■ **Task statement**:
Scan the entries for the word "none", and copy every line where it appears.

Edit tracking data
Start of Block

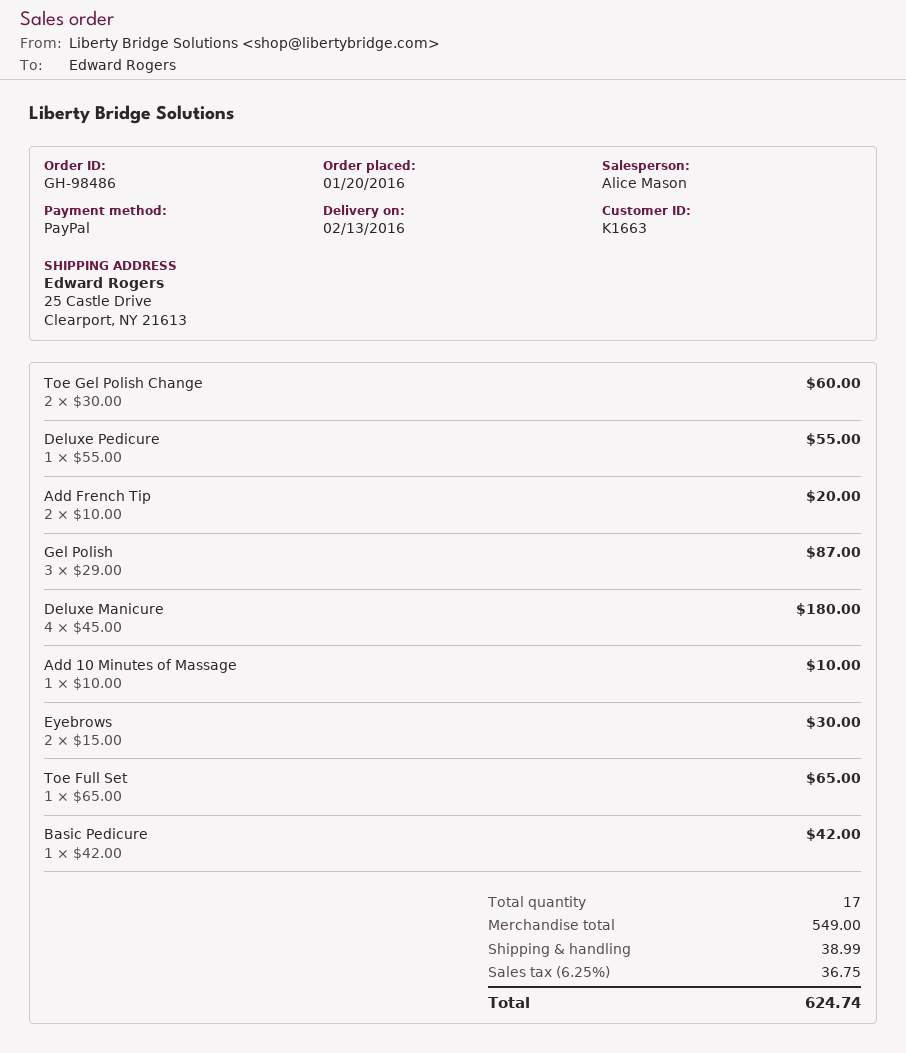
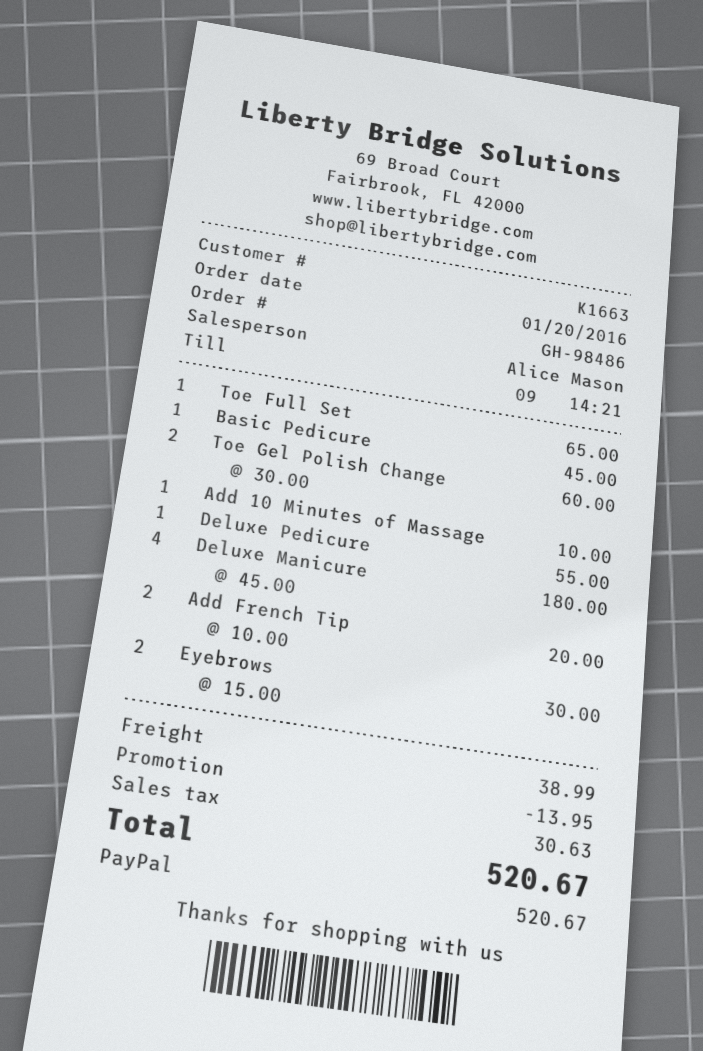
Gel Polish: 3 x 29.00 = 87.00 -> none
Basic Pedicure: 1 x 42.00 = 42.00 -> 1 x 45.00 = 45.00
discount: none -> 13.95
tax: 36.75 -> 30.63
total: 624.74 -> 520.67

End of Block

■ **Expected answer**:
Gel Polish: 3 x 29.00 = 87.00 -> none
discount: none -> 13.95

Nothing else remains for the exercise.